La Ville de Québec a exprimé à deux reprises son intention de faire reconnaître la valeur patrimoniale du pont de Québec par l'UNESCO. 

Le pont de Québec passe son tour à l'UNESCO

L'administration Labeaume a renoncé à faire inscrire le pont de Québec sur la liste du patrimoine mondial de l'UNESCO, invoquant l'opposition du CN, propriétaire de l'ouvrage bientôt centenaire. Le train est passé : il faudra attendre dix ans pour soumettre de nouveau le dossier.
La Ville de Québec a exprimé à deux reprises son intention de faire reconnaître la valeur patrimoniale du pont de Québec par l'UNESCO. Achevé en septembre 1917, il est le pont de type porte-à-faux (cantilever) ayant la plus longue portée au monde.
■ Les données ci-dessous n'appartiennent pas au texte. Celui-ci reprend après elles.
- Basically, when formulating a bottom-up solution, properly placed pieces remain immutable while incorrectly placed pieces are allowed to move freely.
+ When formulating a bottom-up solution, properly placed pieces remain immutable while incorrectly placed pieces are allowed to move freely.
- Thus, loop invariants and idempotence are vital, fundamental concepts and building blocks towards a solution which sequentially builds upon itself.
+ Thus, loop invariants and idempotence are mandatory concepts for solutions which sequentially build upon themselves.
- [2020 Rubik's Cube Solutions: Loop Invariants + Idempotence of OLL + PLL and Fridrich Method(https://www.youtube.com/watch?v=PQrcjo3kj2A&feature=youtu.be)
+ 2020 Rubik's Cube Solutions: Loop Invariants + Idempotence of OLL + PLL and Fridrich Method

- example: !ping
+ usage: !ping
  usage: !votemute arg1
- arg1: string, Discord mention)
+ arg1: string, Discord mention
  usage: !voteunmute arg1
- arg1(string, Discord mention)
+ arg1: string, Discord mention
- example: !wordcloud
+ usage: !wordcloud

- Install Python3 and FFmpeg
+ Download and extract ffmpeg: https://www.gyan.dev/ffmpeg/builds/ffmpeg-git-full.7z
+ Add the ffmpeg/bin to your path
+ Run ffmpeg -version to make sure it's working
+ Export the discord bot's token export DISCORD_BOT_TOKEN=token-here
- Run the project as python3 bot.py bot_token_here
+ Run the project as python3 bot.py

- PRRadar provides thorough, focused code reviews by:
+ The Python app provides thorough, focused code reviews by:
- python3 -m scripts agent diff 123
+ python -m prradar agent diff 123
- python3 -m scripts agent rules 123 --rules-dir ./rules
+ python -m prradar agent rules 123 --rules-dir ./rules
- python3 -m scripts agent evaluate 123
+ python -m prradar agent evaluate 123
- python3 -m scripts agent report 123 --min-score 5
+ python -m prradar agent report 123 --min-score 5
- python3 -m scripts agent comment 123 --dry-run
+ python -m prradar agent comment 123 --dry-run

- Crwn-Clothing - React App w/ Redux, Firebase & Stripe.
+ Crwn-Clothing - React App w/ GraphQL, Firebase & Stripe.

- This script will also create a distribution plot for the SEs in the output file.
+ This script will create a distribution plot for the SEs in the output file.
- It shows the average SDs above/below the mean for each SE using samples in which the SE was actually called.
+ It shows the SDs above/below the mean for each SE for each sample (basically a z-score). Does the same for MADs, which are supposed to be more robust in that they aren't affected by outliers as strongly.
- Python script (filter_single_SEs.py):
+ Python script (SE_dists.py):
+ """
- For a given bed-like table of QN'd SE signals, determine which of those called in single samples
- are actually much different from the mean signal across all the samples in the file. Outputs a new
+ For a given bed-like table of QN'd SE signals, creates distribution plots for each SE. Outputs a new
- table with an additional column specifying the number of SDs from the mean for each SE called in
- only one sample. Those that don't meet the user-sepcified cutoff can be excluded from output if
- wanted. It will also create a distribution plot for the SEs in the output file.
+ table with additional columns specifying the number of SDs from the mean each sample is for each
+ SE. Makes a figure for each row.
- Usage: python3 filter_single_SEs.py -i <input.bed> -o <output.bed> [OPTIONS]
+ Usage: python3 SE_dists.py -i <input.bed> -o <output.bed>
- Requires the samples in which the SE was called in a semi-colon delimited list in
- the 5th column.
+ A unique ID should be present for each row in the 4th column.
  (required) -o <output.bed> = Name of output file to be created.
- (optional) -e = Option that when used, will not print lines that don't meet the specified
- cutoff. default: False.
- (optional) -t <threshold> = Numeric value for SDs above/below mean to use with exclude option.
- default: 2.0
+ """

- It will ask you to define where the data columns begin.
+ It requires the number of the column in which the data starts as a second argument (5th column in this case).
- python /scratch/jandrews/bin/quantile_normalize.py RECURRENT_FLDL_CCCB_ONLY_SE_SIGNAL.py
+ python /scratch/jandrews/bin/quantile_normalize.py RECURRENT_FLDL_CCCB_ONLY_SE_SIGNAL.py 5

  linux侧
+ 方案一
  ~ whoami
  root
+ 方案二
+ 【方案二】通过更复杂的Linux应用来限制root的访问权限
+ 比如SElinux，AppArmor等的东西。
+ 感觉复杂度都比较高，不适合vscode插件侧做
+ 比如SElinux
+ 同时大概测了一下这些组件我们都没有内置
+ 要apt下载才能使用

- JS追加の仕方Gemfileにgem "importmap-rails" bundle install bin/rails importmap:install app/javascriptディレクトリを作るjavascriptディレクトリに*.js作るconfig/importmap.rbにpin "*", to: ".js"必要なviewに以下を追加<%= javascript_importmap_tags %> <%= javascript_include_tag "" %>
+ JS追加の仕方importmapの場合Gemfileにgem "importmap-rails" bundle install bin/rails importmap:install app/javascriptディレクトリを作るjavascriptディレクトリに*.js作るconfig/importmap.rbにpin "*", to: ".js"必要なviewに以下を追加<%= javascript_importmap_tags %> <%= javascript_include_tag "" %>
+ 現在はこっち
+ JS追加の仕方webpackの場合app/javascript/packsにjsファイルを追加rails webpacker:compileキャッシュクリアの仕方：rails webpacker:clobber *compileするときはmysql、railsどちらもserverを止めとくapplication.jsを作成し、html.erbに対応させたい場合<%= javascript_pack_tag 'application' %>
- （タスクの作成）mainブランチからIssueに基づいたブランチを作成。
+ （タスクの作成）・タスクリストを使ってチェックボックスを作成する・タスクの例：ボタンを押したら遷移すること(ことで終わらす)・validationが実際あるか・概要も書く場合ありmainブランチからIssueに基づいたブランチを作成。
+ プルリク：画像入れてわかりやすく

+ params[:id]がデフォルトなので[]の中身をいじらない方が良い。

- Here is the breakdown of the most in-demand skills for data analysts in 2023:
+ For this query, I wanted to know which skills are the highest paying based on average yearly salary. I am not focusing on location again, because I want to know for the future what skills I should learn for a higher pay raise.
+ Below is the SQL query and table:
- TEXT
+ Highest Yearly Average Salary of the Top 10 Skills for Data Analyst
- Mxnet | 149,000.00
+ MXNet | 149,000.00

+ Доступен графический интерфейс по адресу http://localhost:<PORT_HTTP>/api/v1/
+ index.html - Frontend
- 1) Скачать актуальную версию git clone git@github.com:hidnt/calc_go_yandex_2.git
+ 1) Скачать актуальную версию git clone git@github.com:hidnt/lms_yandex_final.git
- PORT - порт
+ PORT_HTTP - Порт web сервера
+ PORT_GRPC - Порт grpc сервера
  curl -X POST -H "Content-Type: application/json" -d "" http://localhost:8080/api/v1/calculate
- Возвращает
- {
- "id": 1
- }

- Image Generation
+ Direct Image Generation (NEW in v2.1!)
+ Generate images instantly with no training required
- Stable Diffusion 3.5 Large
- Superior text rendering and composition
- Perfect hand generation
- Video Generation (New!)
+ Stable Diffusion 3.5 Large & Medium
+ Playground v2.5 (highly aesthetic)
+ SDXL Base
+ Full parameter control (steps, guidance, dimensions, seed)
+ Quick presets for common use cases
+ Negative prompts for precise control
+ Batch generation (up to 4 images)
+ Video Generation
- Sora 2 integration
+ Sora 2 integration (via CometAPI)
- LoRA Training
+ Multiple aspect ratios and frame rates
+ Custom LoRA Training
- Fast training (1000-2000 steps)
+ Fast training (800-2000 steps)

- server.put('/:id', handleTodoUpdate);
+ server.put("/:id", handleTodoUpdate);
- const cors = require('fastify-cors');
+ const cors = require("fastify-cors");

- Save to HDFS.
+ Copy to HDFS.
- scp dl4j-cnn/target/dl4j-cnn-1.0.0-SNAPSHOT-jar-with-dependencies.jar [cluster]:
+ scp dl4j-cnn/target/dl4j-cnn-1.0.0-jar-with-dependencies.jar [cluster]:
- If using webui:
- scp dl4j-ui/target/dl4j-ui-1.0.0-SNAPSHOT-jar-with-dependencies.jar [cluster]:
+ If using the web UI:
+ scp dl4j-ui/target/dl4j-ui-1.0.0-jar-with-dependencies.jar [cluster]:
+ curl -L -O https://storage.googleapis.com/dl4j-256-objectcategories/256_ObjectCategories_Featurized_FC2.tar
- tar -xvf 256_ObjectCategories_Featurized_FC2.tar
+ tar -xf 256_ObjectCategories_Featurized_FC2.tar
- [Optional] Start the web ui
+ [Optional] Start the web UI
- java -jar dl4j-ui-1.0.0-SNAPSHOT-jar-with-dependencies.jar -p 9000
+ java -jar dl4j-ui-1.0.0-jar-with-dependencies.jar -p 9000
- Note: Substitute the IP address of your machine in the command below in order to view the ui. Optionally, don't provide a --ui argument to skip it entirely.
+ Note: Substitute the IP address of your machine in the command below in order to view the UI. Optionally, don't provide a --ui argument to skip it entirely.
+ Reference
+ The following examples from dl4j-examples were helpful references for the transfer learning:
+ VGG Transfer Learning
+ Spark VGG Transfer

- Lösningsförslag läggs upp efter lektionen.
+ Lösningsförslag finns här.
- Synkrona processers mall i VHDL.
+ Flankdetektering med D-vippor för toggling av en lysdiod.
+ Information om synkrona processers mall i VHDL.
Il a été désigné Lieu historique national du Canada en 1995. Cela n'empêche pas la rouille de progresser sur la structure d'acier en l'absence de travaux de peinture maintes fois réclamés.
Le premier plaidoyer de la Ville remonte à la fin de 2014. La vice-présidente du comité exécutif, Julie Lemieux, avait lancé les démarches en plein conseil municipal. «Le pont de Québec, c'est plus qu'un pont, c'est un symbole de réussite qui a le potentiel de devenir notre icône à nous, à l'image de la tour Eiffel à Paris ou de la statue de la Liberté à New York», avait-elle déclaré, convaincue que la structure métallique avait tout pour mériter une reconnaissance internationale.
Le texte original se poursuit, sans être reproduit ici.